• Work task
Go to the line with "top: 65px ->" in the records below, then output it and each following line exactly, up to and including the line with "border-radius: 10px ->". Skip pictures and add nothing.

• Provided data
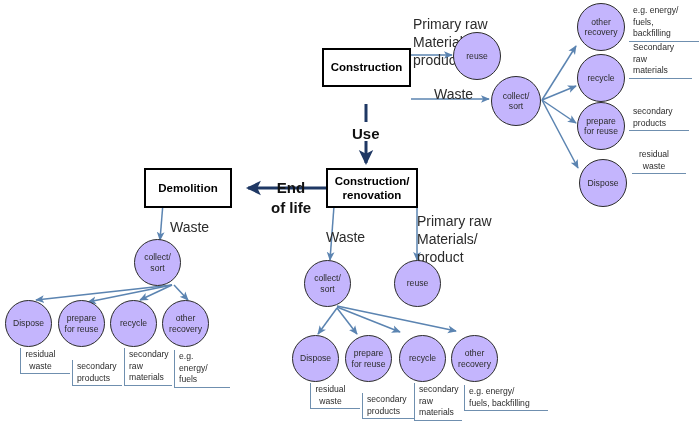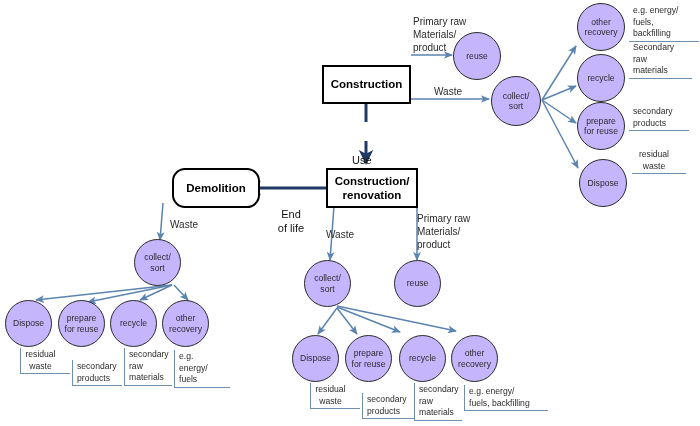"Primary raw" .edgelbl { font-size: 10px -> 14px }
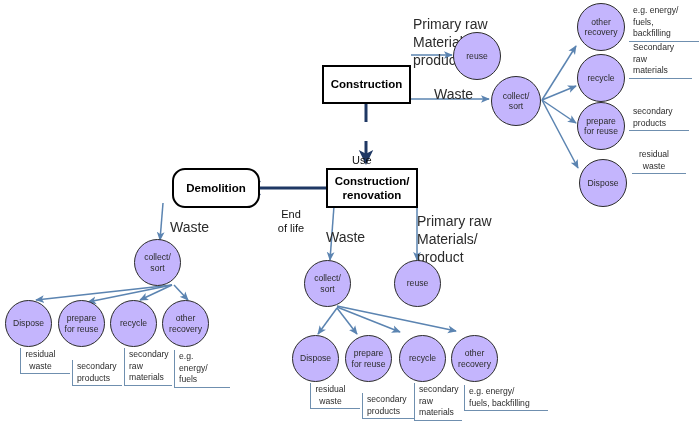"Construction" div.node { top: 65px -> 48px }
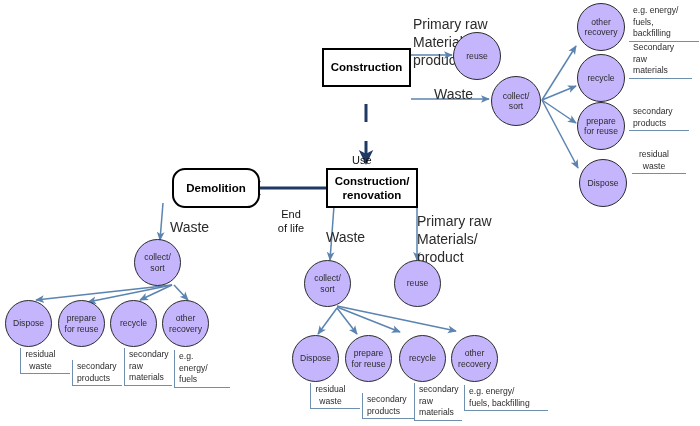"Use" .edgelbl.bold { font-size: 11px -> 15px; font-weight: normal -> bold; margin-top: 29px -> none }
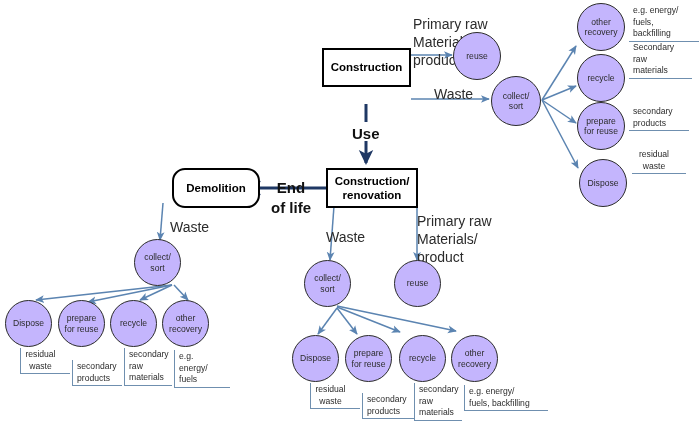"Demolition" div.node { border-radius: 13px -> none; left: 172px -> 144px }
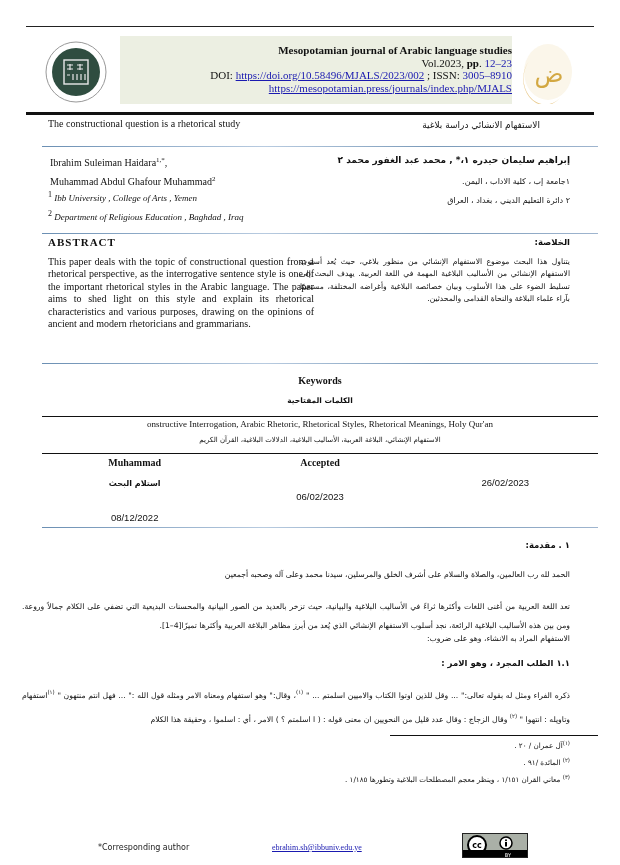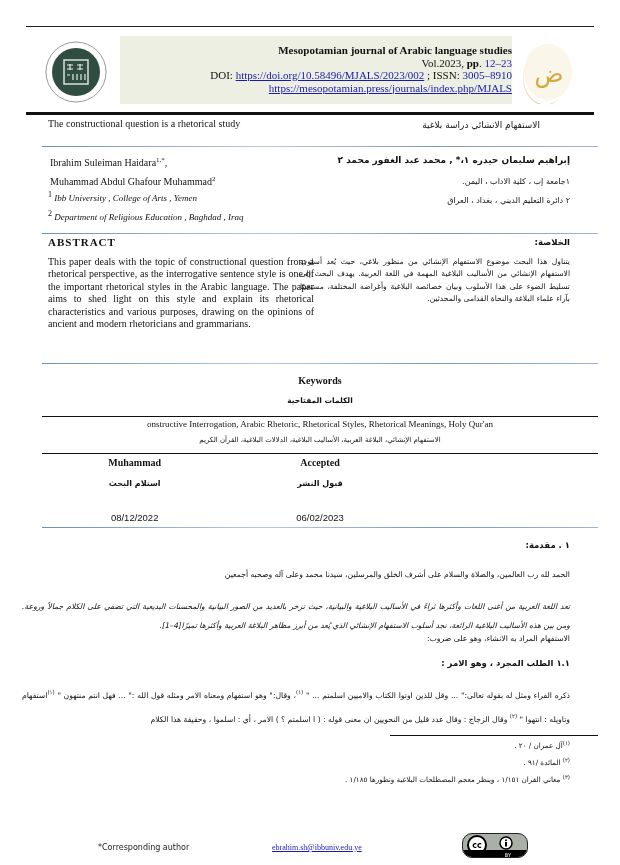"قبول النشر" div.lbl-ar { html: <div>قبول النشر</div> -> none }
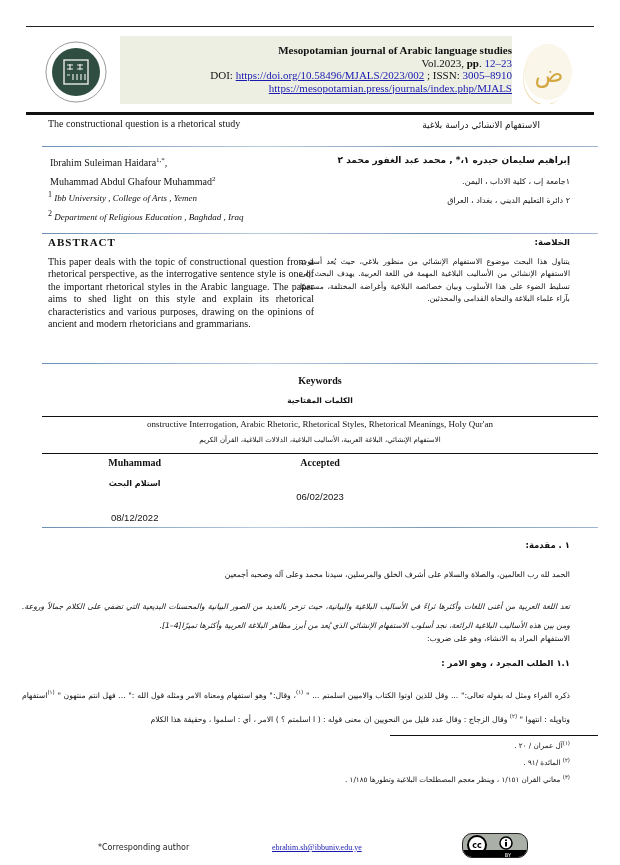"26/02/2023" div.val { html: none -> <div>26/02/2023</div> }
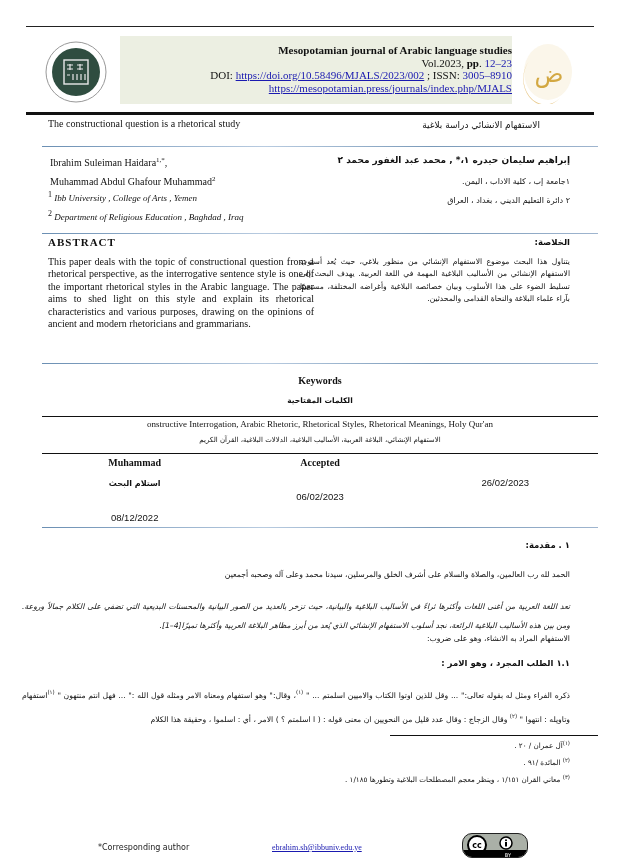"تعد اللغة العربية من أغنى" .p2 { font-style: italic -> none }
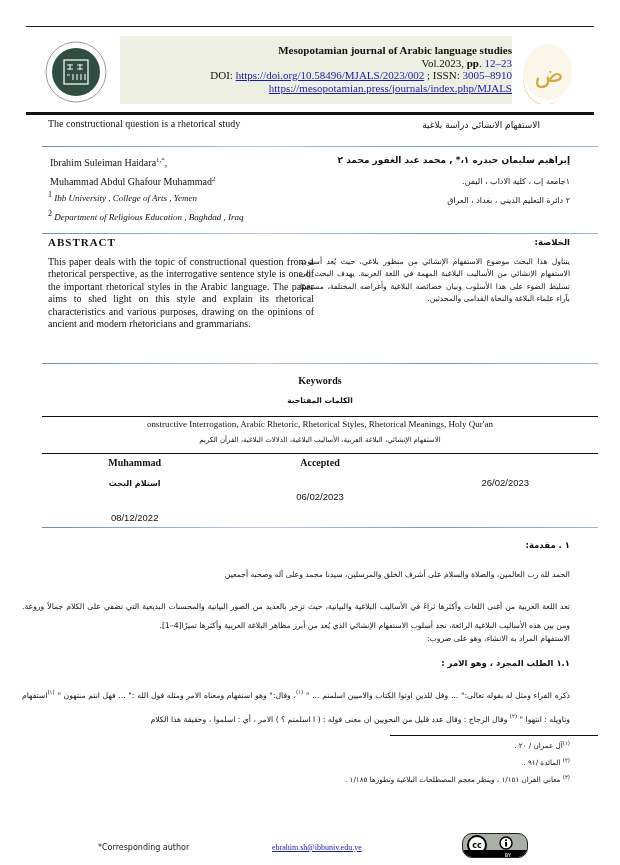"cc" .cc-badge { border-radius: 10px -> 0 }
...
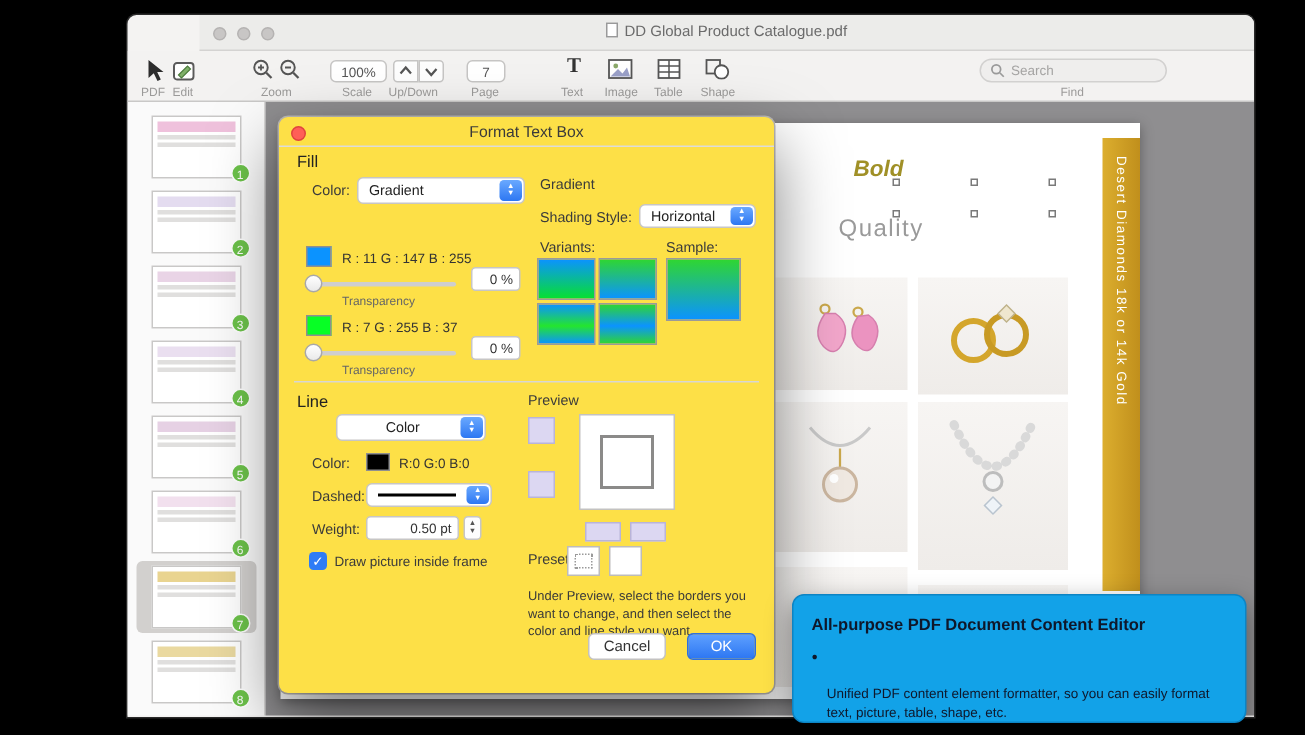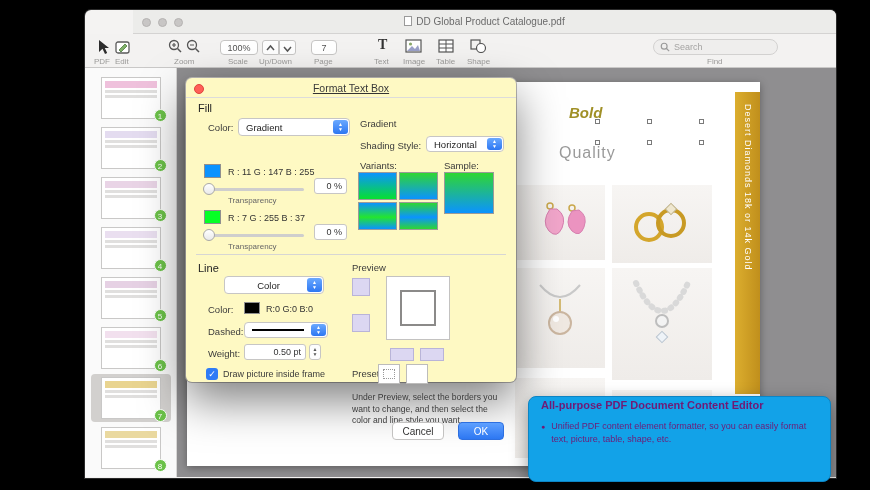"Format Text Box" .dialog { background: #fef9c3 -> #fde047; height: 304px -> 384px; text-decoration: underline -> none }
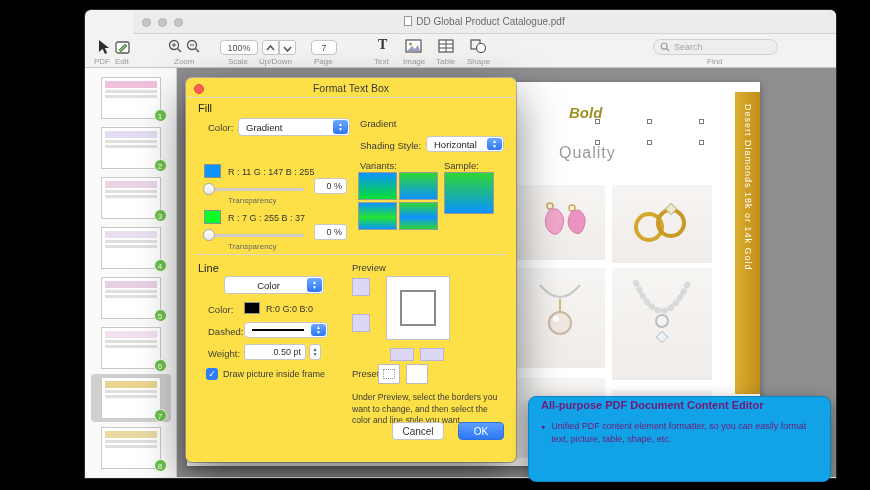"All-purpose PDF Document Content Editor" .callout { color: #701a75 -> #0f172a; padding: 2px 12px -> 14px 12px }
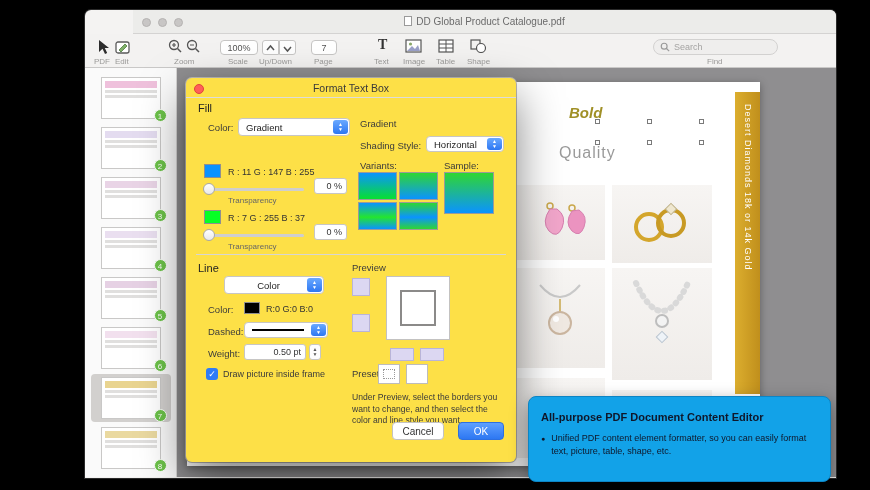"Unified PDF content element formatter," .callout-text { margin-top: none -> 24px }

• Answer below
"Construction" div.node { top: 65px -> 48px }
"Use" .edgelbl.bold { font-size: 11px -> 15px; font-weight: normal -> bold; margin-top: 29px -> none }
"Demolition" div.node { border-radius: 13px -> none; left: 172px -> 144px }
"قبول النشر" div.lbl-ar { html: <div>قبول النشر</div> -> none }
"26/02/2023" div.val { html: none -> <div>26/02/2023</div> }
"تعد اللغة العربية من أغنى" .p2 { font-style: italic -> none }
"cc" .cc-badge { border-radius: 10px -> 0 }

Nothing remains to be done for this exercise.